The Power of Association Studies to Detect the Contribution of Candidate Genetic Loci to Variation in Complex Traits

Abstract
The statistical power of five association study test statistics (two haplotype-based tests, two marker-based tests, and the Transmission Disequilibrium Test–Q5) to detect single nucleotide polymorphism (SNP)/phenotype associations in a linkage–disequilibrium-based candidate gene scan employing a number of SNPs is examined. Power is estimated as a function of realistic parameters expected to affect the likelihood of detecting a significant association: the number of SNPs examined, the scaled recombination size of the region examined, the proportion of variance in the trait attributable to a hidden causative polymorphism within the region, and the number of individuals or families examined.
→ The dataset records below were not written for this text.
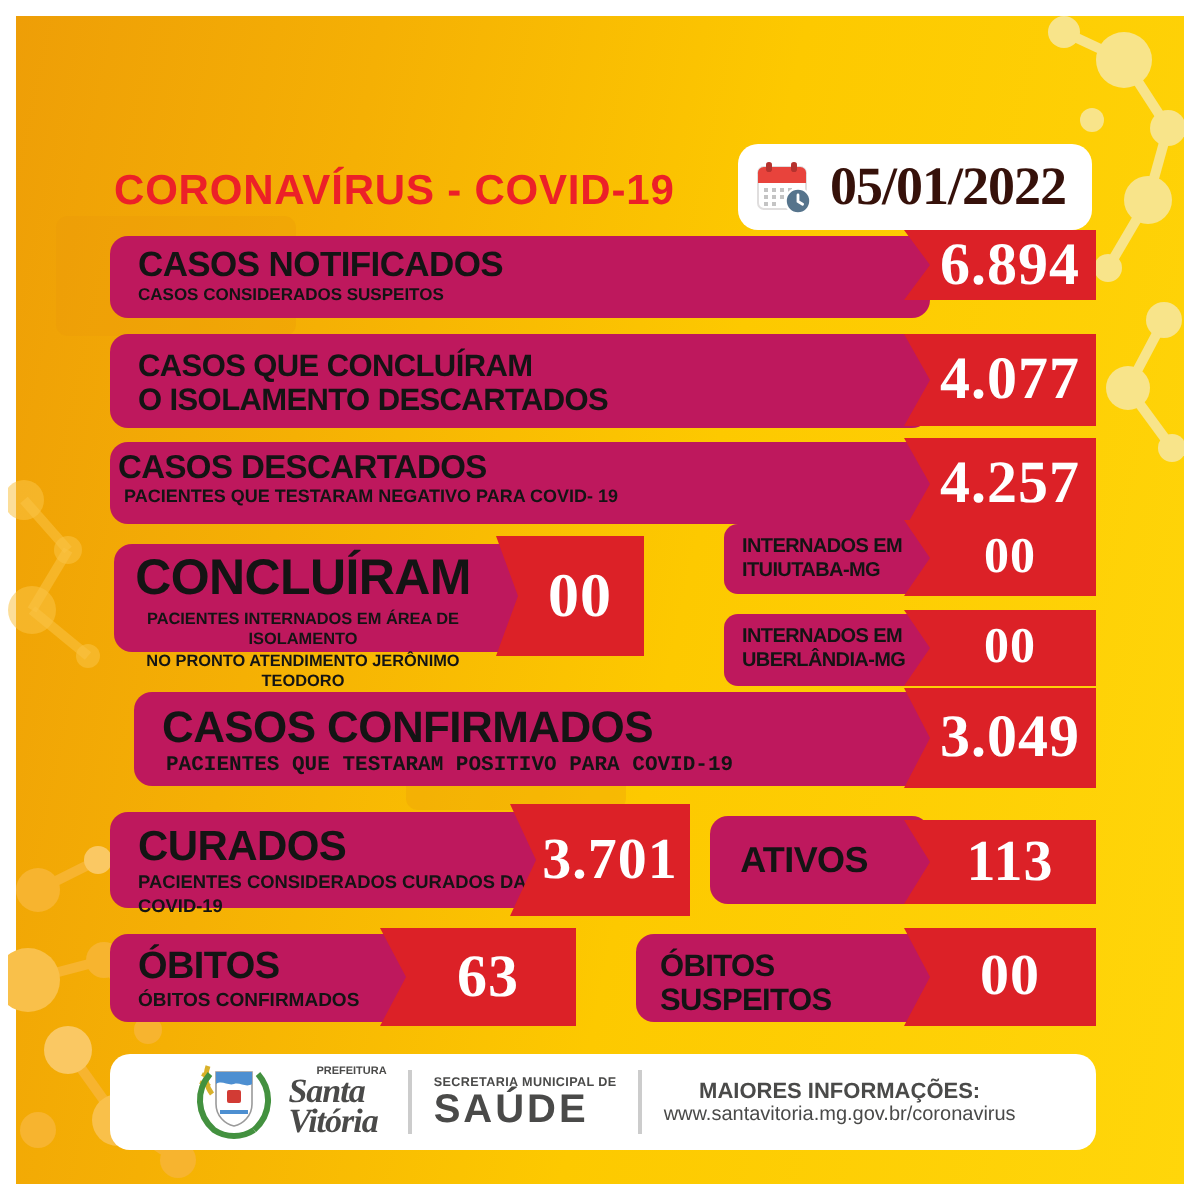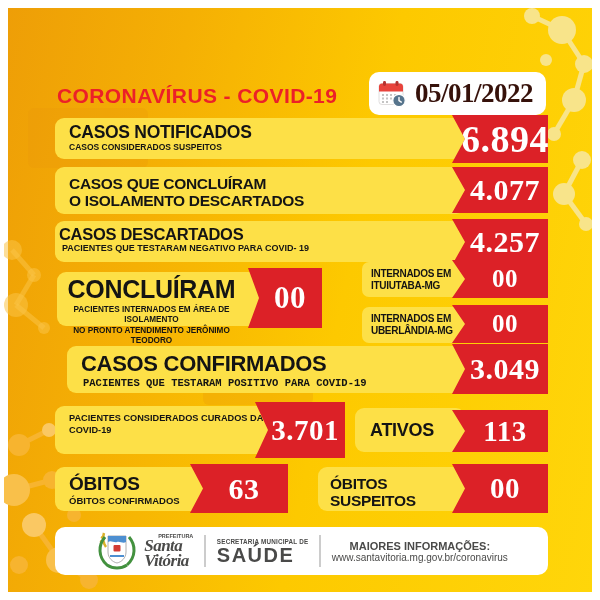--- a/index.html
+++ b/index.html
@@ -8,7 +8,7 @@
   .canvas{position:absolute;left:8px;top:8px;width:584px;height:584px;
           background:linear-gradient(102deg,#ee9e07 0%,#f5b004 26%,#fdc900 56%,#ffd60a 100%);}
   .bgrect{position:absolute;border-radius:6px;background:rgba(235,150,10,0.28);}
-  .wb{position:absolute;background:#fde047;border-radius:9px;color:#141414;box-sizing:border-box;}
+  .wb{position:absolute;background:#be185d;border-radius:9px;color:#141414;box-sizing:border-box;}
   .rb{position:absolute;background:#dc2127;color:#ffffff;display:flex;align-items:center;justify-content:center;
       font-family:"Liberation Serif",serif;font-weight:700;
       clip-path:polygon(0 0,100% 0,100% 100%,0 100%,13px 50%);}

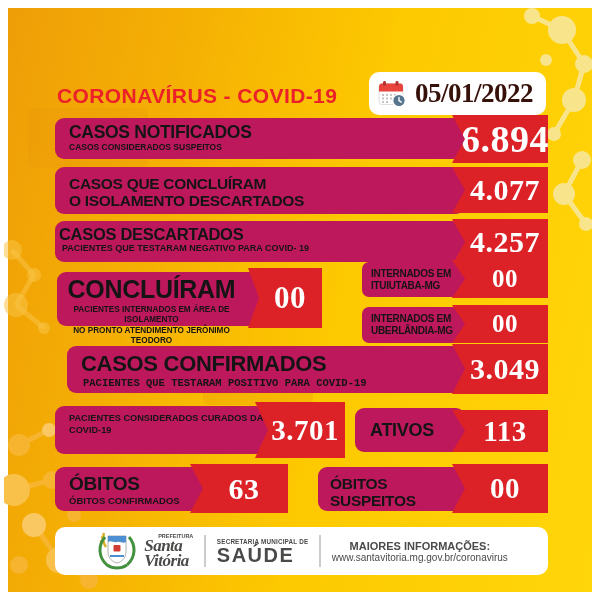--- a/index.html
+++ b/index.html
@@ -126,7 +126,7 @@
     <div class="t-main" style="font-size:17.5px;">CASOS NOTIFICADOS</div>
     <div class="t-sub" style="font-size:8.5px;">CASOS CONSIDERADOS SUSPEITOS</div>
   </div>
-  <div class="rb" style="left:452px;top:115px;width:96px;height:48px;font-size:38px;">
+  <div class="rb" style="left:452px;top:115px;width:96px;height:35px;font-size:30px;">
     <span>6.894</span>
   </div>
 

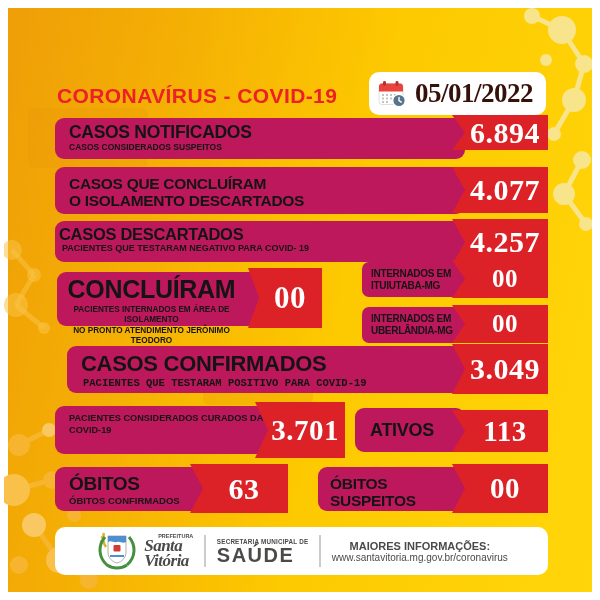--- a/index.html
+++ b/index.html
@@ -179,6 +179,7 @@
   </div>
 
   <div class="wb" style="left:55px;top:406px;width:215px;height:48px;padding:7px 0 0 14px;">
+    <div class="t-main" style="font-size:21px;margin-bottom:2px;">CURADOS</div>
     <div class="t-sub" style="font-size:9.2px;">PACIENTES CONSIDERADOS CURADOS DA COVID-19</div>
   </div>
   <div class="rb" style="left:255px;top:402px;width:90px;height:56px;font-size:29px;">

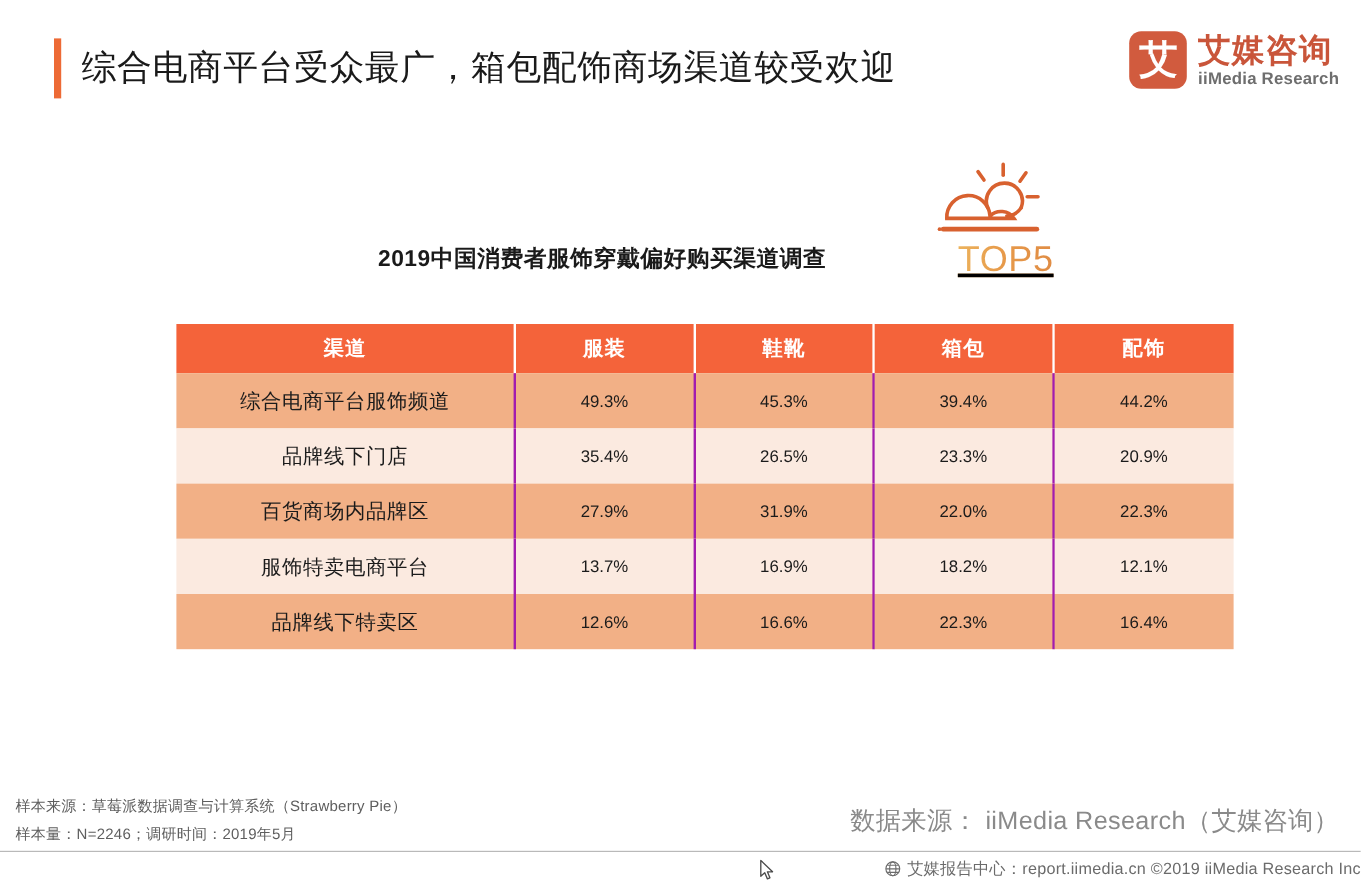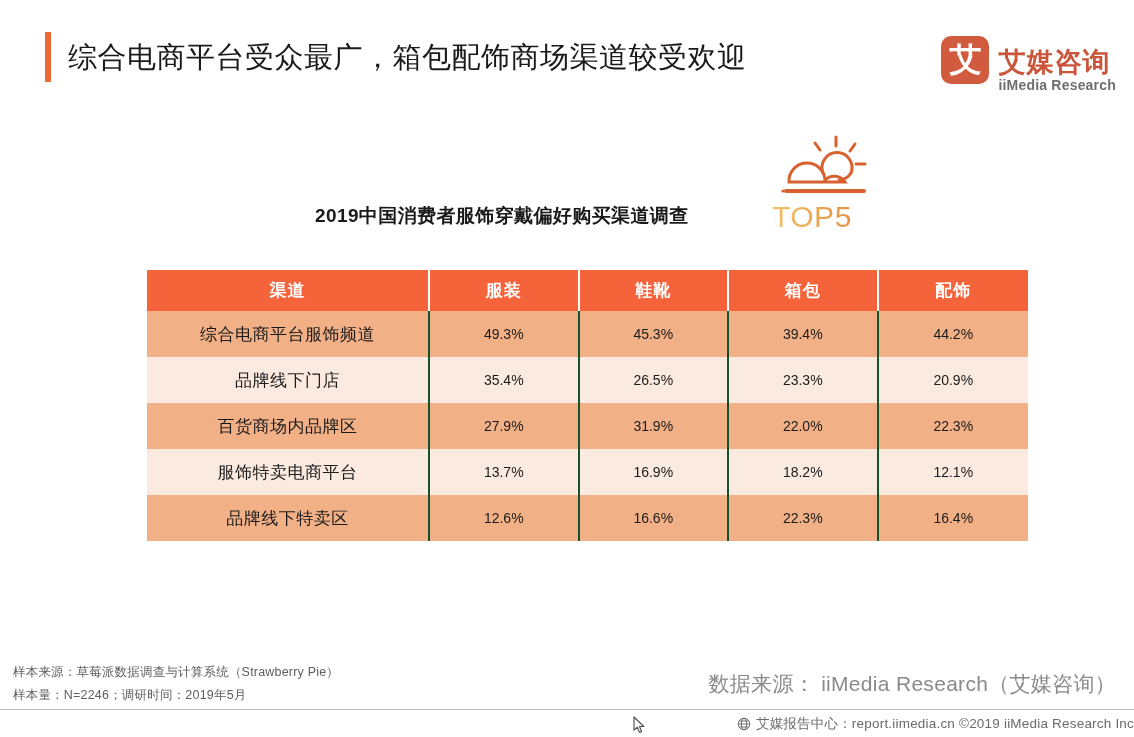--- a/index.html
+++ b/index.html
@@ -64,7 +64,7 @@
     font-weight: bold;
     padding-bottom: 2px;
   }
-  .brand-text { display: flex; flex-direction: column; justify-content: center; margin-top: 21px; }
+  .brand-text { display: flex; flex-direction: column; justify-content: center; }
   .brand-cn {
     font-size: 27px;
     color: #C9553A;

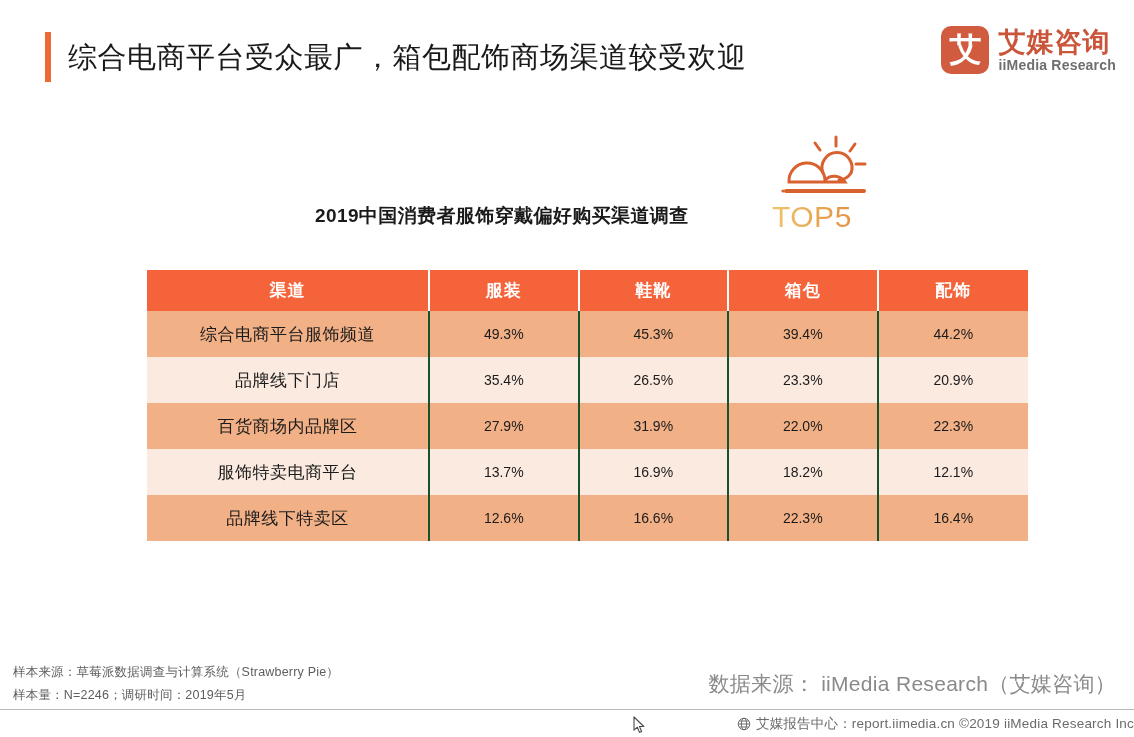--- a/index.html
+++ b/index.html
@@ -95,7 +95,8 @@
     position: absolute;
     left: 772px; top: 132px;
     width: 106px;
-    text-align: left;
+    text-align: right;
+    text-decoration: underline;
   }
   .top-badge svg { display: block; margin: 0 auto; }
   .top-badge-label {

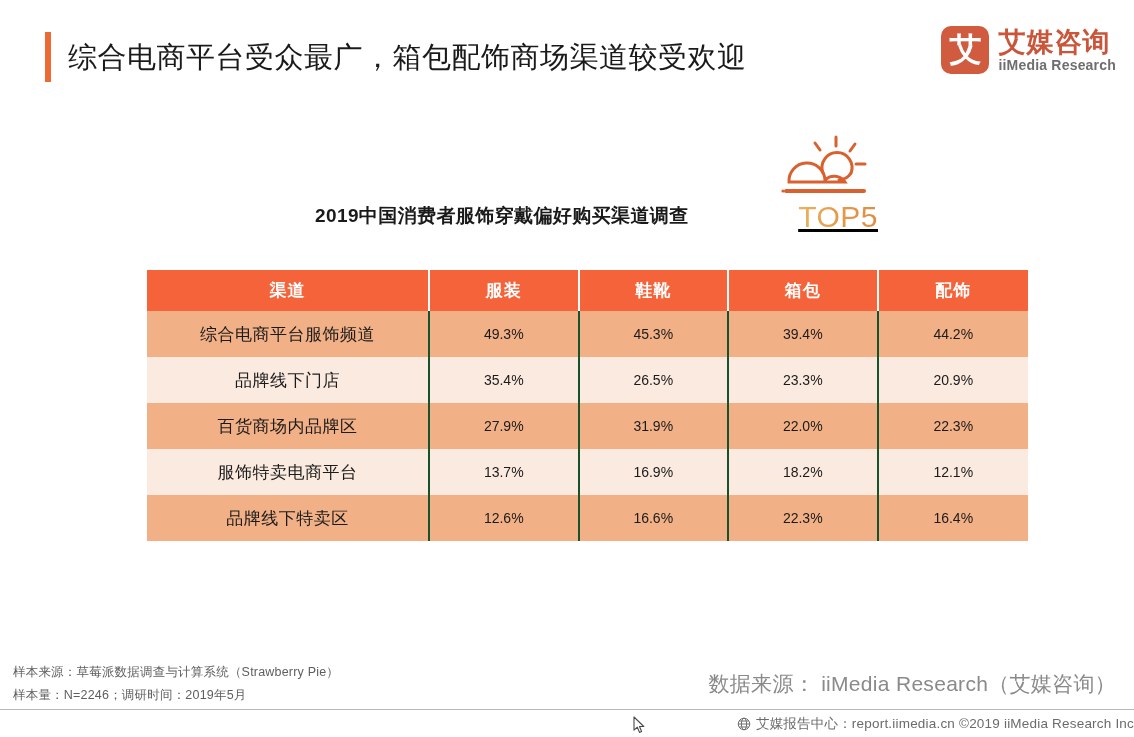--- a/index.html
+++ b/index.html
@@ -127,7 +127,7 @@
     height: 46px;
     font-size: 17px;
     color: #1b1b1b;
-    border-right: 2px solid #14532d;
+    border-right: 2px solid #a21caf;
   }
   .data-table th:last-child, .data-table td:last-child { border-right: none; }
   .data-table thead th {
For the different combinations of parameter values, power is estimated from a large number of realizations of a simulated coalescent describing a single random mating population with mutation, random genetic drift, and recombination. This explicit population genetics model results in a distribution of DNA marker heterozygosities and linkage disequilibria that are likely to resemble those expected in actual population samples. The study concludes that (1) marker-based permutation tests are more powerful than simple haplotype-based tests, (2) there is sufficient power to detect the presence of causative polymorphisms of small effect if on the order of 500 individuals are sampled, (3) greater power is achieved by increasing the sample size than by increasing the number of polymorphisms, (4) association studies are generally more powerful than transmission disequilibrium-based tests, and (5) for the range of parameters considered association studies have a low repeatability unless sample sizes are on the order of 500 individuals. Estimates of 4Nc for a number of gene regions and human populations will be of use in determining the density of SNPs that are likely to be required for successful association studies.